In one embodiment, the present disclosure includes a method comprising: receiving, in a computer system, a plurality of sets of hyperparameters configured to train a corresponding plurality of machine learning models using a plurality of training data sets, wherein the plurality of machine learning models having a same machine learning model type; receiving a first training data set not included in the plurality of training data sets; and performing each of the following steps over a plurality of iterations: (1) selecting one of the plurality of sets of hyperparameters based on a first selection algorithm; (2) training a first machine learning model using the first training data set and the selected one of the plurality of sets of hyperparameters, the first machine learning model having said same machine learning model type; (3) combining the first machine learning model with one or more machine learning models previously trained over the plurality of iterations; (4) determining a combined performance of the combined first machine learning model and the one or more machine learning models previously trained over the plurality of iterations; (5) determining if a change in the combined performance meets a threshold, wherein a result model is produced when the change in the combined performance meets the threshold, the result model comprising the first machine learning model and the one or more machine learning models previously trained over the plurality of iterations, and

- [0060]wherein the following step (6) is performed when the change in the combined performance does not meet the threshold; and (6) modifying the selection algorithm based on the change in the combined performance.

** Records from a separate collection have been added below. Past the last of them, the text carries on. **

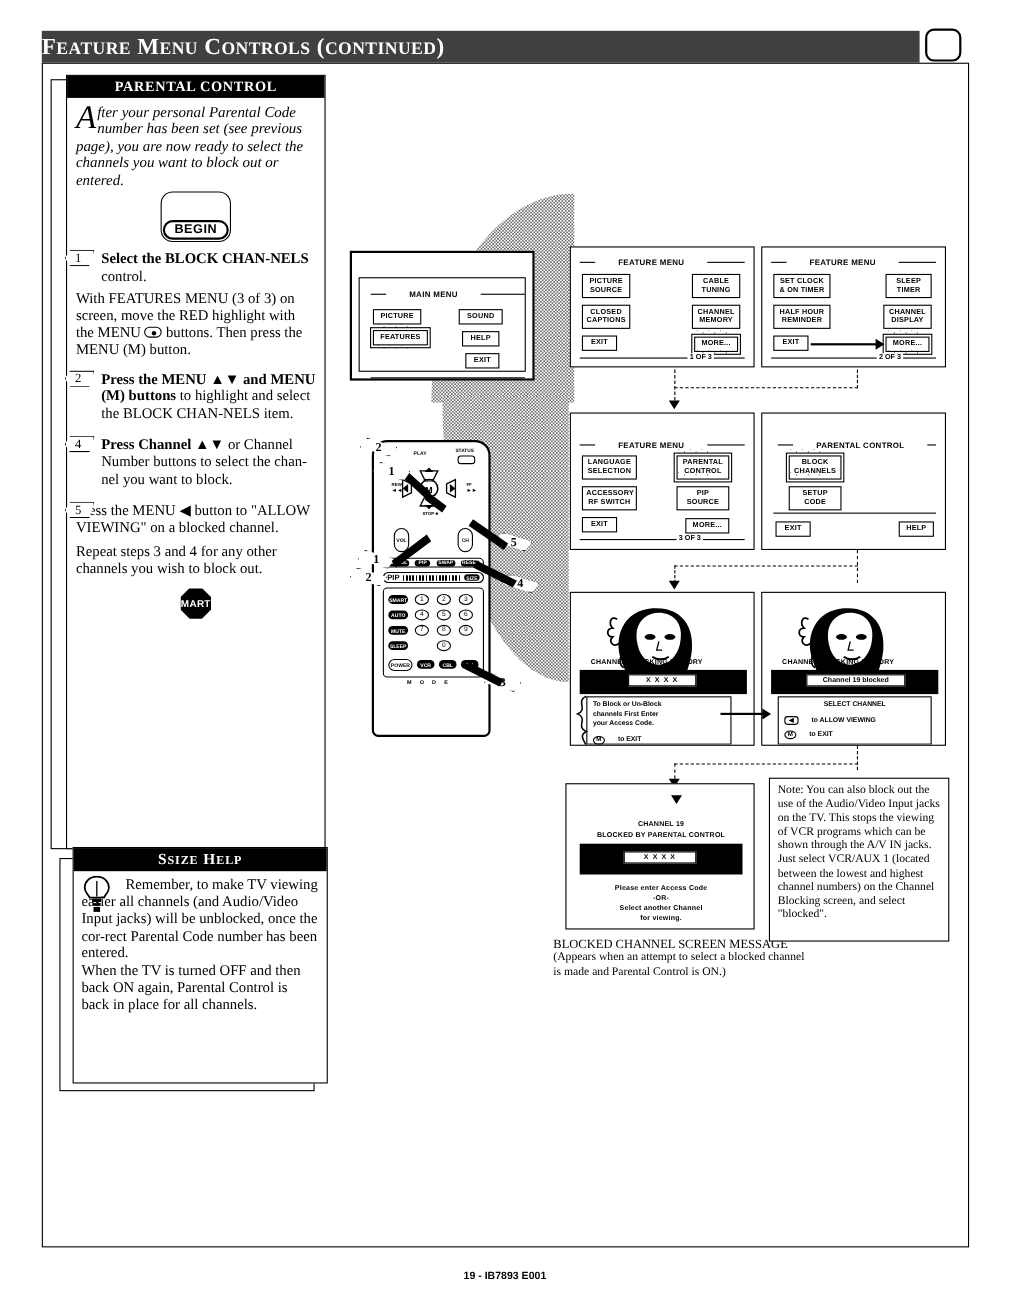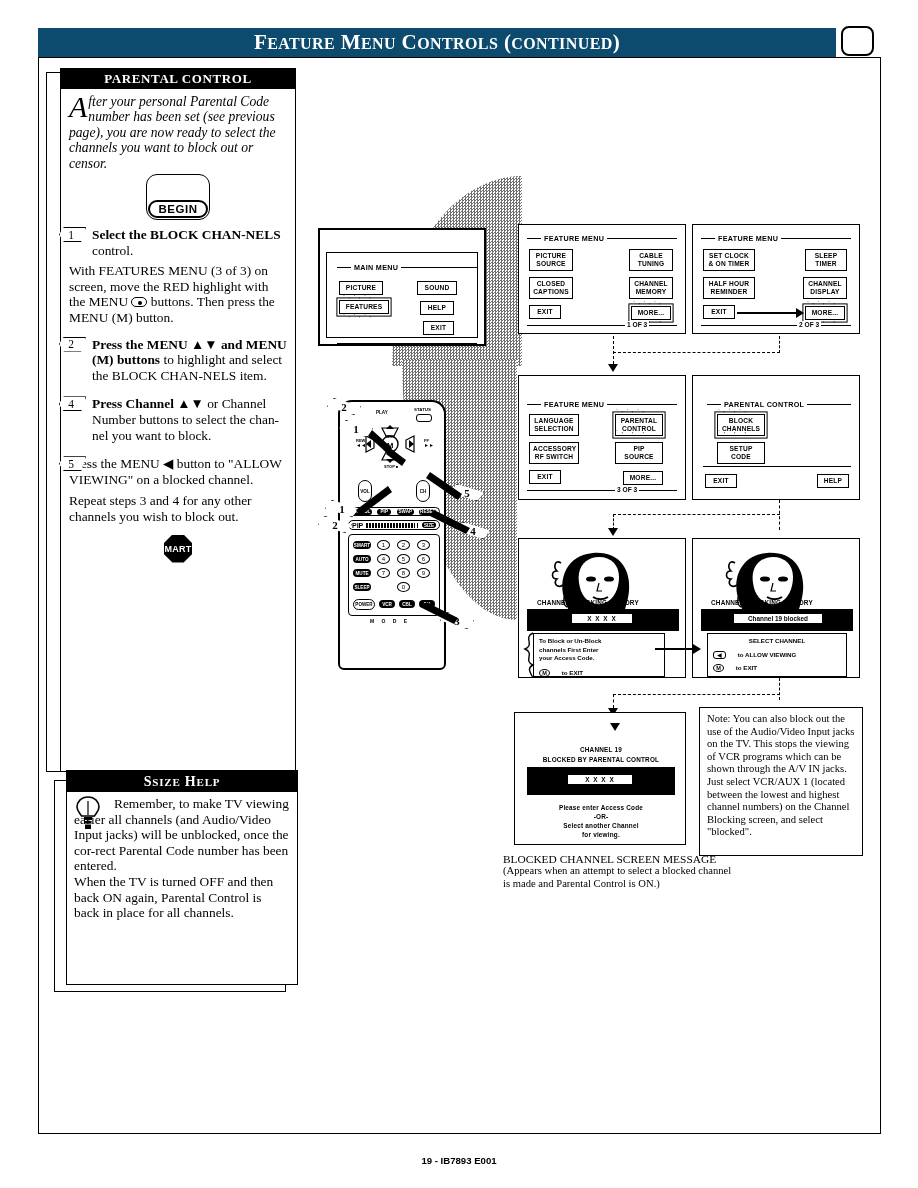--- a/index.html
+++ b/index.html
@@ -12,22 +12,22 @@
 
   
   #page-border{
     position:absolute; left:38px; top:57px; width:843px; height:1077px;
     border:1.6px solid #000; background:#fff;
   }
 
   
   #banner{
     position:absolute; left:38px; top:28px; width:798px; height:29px;
-    background:#0c4a6e;
-    display:flex; align-items:center; justify-content:center;
+    background:#404040;
+    display:flex; align-items:center; justify-content:flex-start;
   }
   #banner-title{
     color:#fff; font-family:"Liberation Serif", serif;
     font-size:21px; font-weight:bold; letter-spacing:.4px;
     white-space:nowrap;
   }
   #banner-title .sc{ font-size:16px; }
   #tv-corner{
     position:absolute; left:841px; top:26px; width:33px; height:30px;
     border:2px solid #000; border-radius:8px; background:#fff;
@@ -122,21 +122,21 @@
   }
   #bulb{
     position:absolute; left:8px; top:4px; width:26px; height:34px;
   }
 
   
   .panel{ position:absolute; border:1.4px solid #000; background:#fff; }
   .osd-title{
     font-family:"Liberation Sans", sans-serif;
     font-size:7.2px; font-weight:bold; letter-spacing:.3px;
-    display:flex; align-items:center; gap:3px; white-space:nowrap;
+    display:flex; align-items:center; gap:21px; white-space:nowrap;
   }
   .osd-title .rule{ height:1.4px; background:#000; flex:1; }
   .osd-title .lead{ width:14px; height:1.4px; background:#000; }
   .osd-btn{
     border:1.6px solid #000; background:#fff;
     font-family:"Liberation Sans", sans-serif;
     font-size:6.6px; font-weight:bold; letter-spacing:.2px;
     line-height:8px; text-align:center;
     padding:2px 3px; display:inline-block; position:absolute;
   }
@@ -257,21 +257,21 @@
   </div>
 </div>
 <div id="tv-corner"></div>
 
 <div id="left-shadow"></div>
 <div id="parental-box">
   <div id="parental-head">PARENTAL CONTROL</div>
   <div id="parental-body">
 
     <p class="intro">
-      <span class="dropcap">A</span><span>fter your personal Parental Code number has been set (see previous page), you are now ready to select the channels you want to block out or censor.</span>
+      <span class="dropcap">A</span><span>fter your personal Parental Code number has been set (see previous page), you are now ready to select the channels you want to block out or entered.</span>
     </p>
 
     <div class="begin-wrap">
       <span class="pill-outer"><span class="pill">BEGIN</span></span>
     </div>
 
     <div class="step">
       <div class="step-num">
           <span>1</span>
         </div>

[0061]In one embodiment, the plurality of machine learning models and the result model are generated successively by adding each particular trained machine learning model to a previously trained machine learning model.

[0062]In one embodiment, the result model is generated using a boosting algorithm.

[0063]In one embodiment, each of the plurality of machine learning models and each first machine learning model over the plurality of iterations comprise a weak learner model.

[0064]In one embodiment, a plurality of weak learner models are aggregated to form the result model, and wherein the result model has a greater performance than the plurality of weak learner models.

[0065]In one embodiment, the plurality of machine learning models, the first machine learning model, and the result model are tree type machine learning models.

[0066]In one embodiment, the plurality of machine learning models, the first machine learning model, and the result model are decision tree type machine learning models.

[0067]In one embodiment, modifying the selection algorithm based on the change in the combined performance comprises modifying one or more parameters of the selection algorithm.

[0068]In one embodiment, modifying the selection algorithm based on the change in the combined performance comprises modifying the selection algorithm based only on increases in the combined performance, wherein the iterations stop when a change in the combined performance decreases.

[0069]In one embodiment, the selection algorithm is an adversarial bandit algorithm.

[0070]In one embodiment, the adversarial bandit algorithm is an EXP3 algorithm.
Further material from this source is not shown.